Puis, si aveugle que fût le jeune homme, quelque bandeau sur les yeux, quelque trouble dans son cœur que lui mît sa passion, il y avait dans le récit de Geneviève bien les larmes, bien des hésitations, bien des réticences auxquelles il n’avait point fait attention dans le moment, mais qui, alors, lui revenaient à l’esprit, et qui le tourmentaient étrangement, et contre lesquelles ne pouvaient le rassurer la grande liberté que lui laissait Dixmer de causer avec Geneviève autant de fois et aussi longtemps qu’il lui plaisait, et l’espèce de solitude où tous deux se trouvaient chaque soir. Il y avait plus: Maurice, devenu le commensal de la maison, non seulement restait en toute sécurité avec Geneviève, qui semblait, d’ailleurs, gardée contre les désirs du jeune homme par sa pureté d’ange, mais encore il l’escortait dans les petites courses qu’elle était obligée, de temps en temps de faire dans le quartier.

Au milieu de cette familiarité acquise dans la maison, une chose l’étonnait, c’était que plus il cherchait, peut-être, il est vrai, pour être à même de mieux surveiller les sentiments qu’il lui croyait pour Geneviève, c’est que plus il cherchait, disons-nous, à lier connaissance avec Morand, dont l’esprit, malgré ses préventions, le séduisait, dont les manières élevées le captivaient chaque jour davantage, plus cet homme bizarre semblait affecter de chercher à s’éloigner de Maurice. Celui-ci s’en plaignait amèrement à Geneviève, car il ne doutait pas que Morand n’eût deviné en lui un rival et que ce ne fût, de son côté, la jalousie qui l’éloignât de lui.

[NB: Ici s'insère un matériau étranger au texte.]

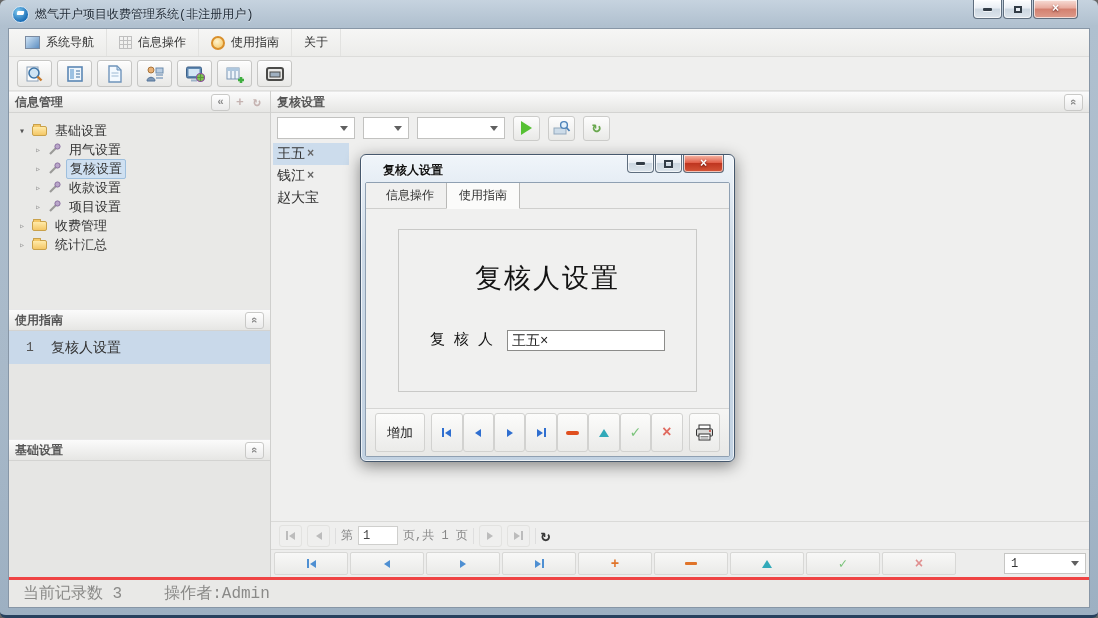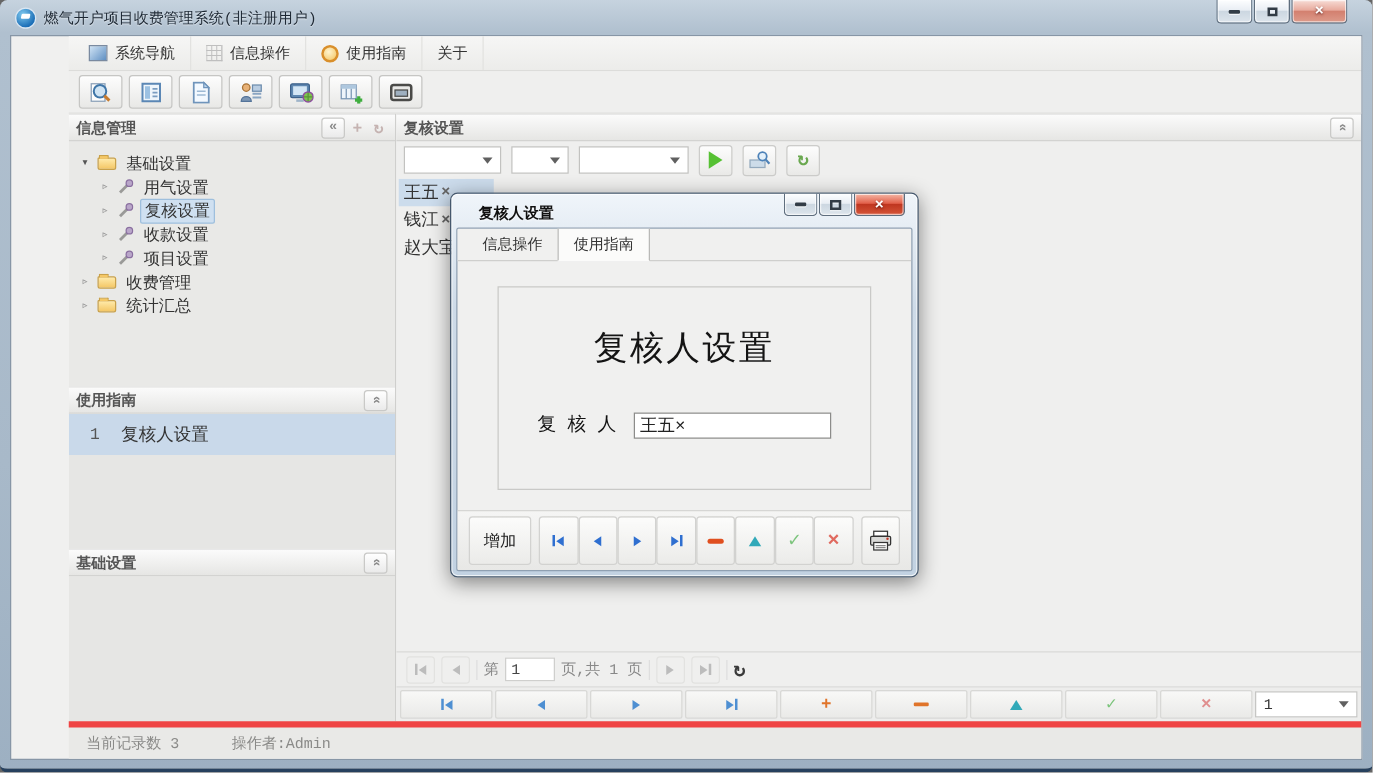"系统导航" .client { padding-left: 46px -> none }
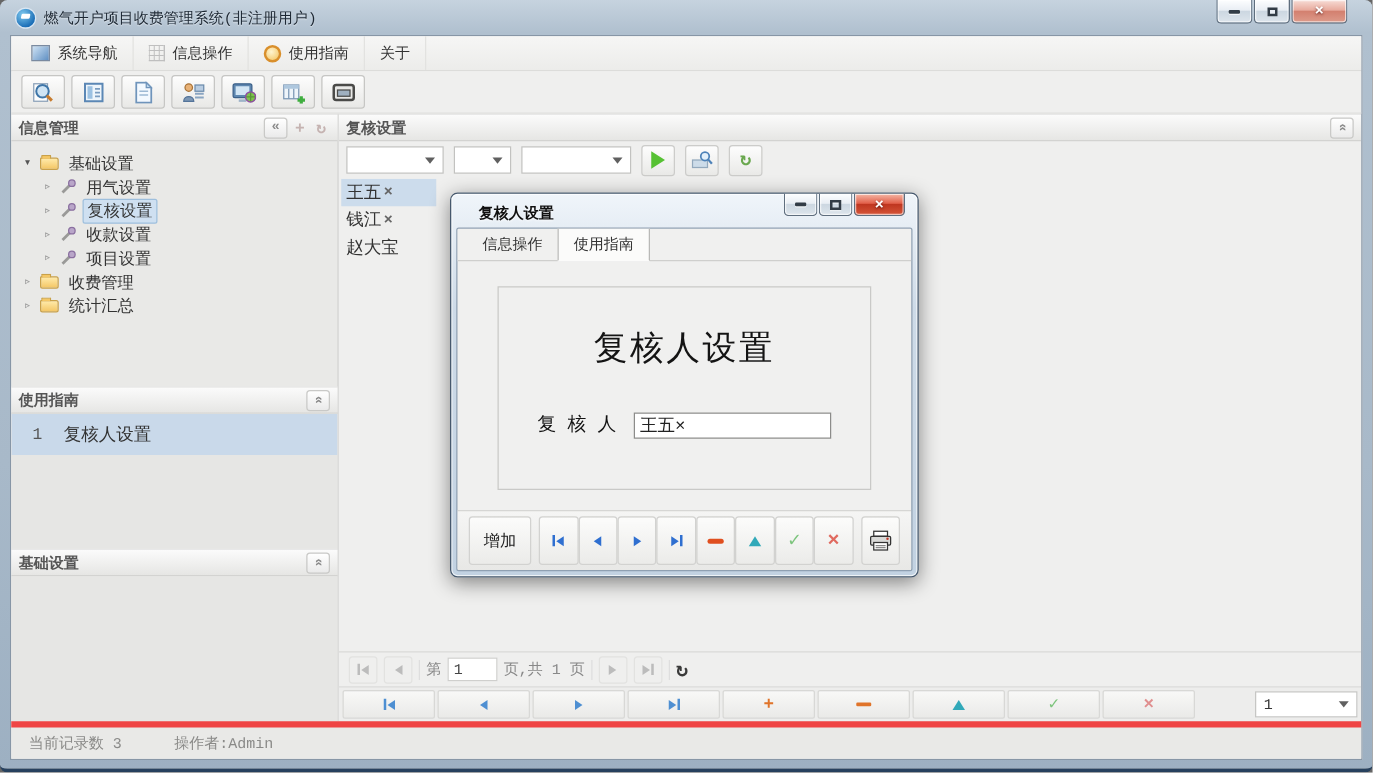"当前记录数 3" .statusbar { border-top: 5px solid #ef4444 -> 3px solid #ef4444; font-size: 12px -> 16px }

– Le citoyen Morand me hait, dit-il un jour à Geneviève.

– Vous? dit Geneviève en le regardant avec son bel œil étonné; vous, M. Morand vous hait?

– Oui, j’en suis sûr.

– Et pourquoi vous haïrait-il?

– Voulez-vous que je vous le dise? s’écria Maurice.

– Sans doute, reprit Geneviève.

– Eh bien, parce que je…

Maurice s’arrêta. Il allait dire: «Parce que je vous aime.»

– Je ne puis vous dire pourquoi, reprit Maurice en rougissant.

Le farouche républicain, près de Geneviève, était timide et hésitant comme une jeune fille.

Geneviève sourit.

– Dites, reprit-elle, qu’il n’y a pas de sympathie entre vous, et je vous croirai peut-être. Vous êtes une nature ardente, un esprit brillant, un homme recherché; Morand est un marchand greffé sur un chimiste. Il est timide, il est modeste… et c’est cette timidité et cette modestie qui l’empêchent de faire le premier pas au-devant de vous.

– Eh! qui lui demande de faire le premier pas au-devant de moi? J’en ai fait cinquante, moi, au-devant de lui; il ne m’a jamais répondu. Non, continua Maurice en secouant la tête; non, ce n’est certes point cela.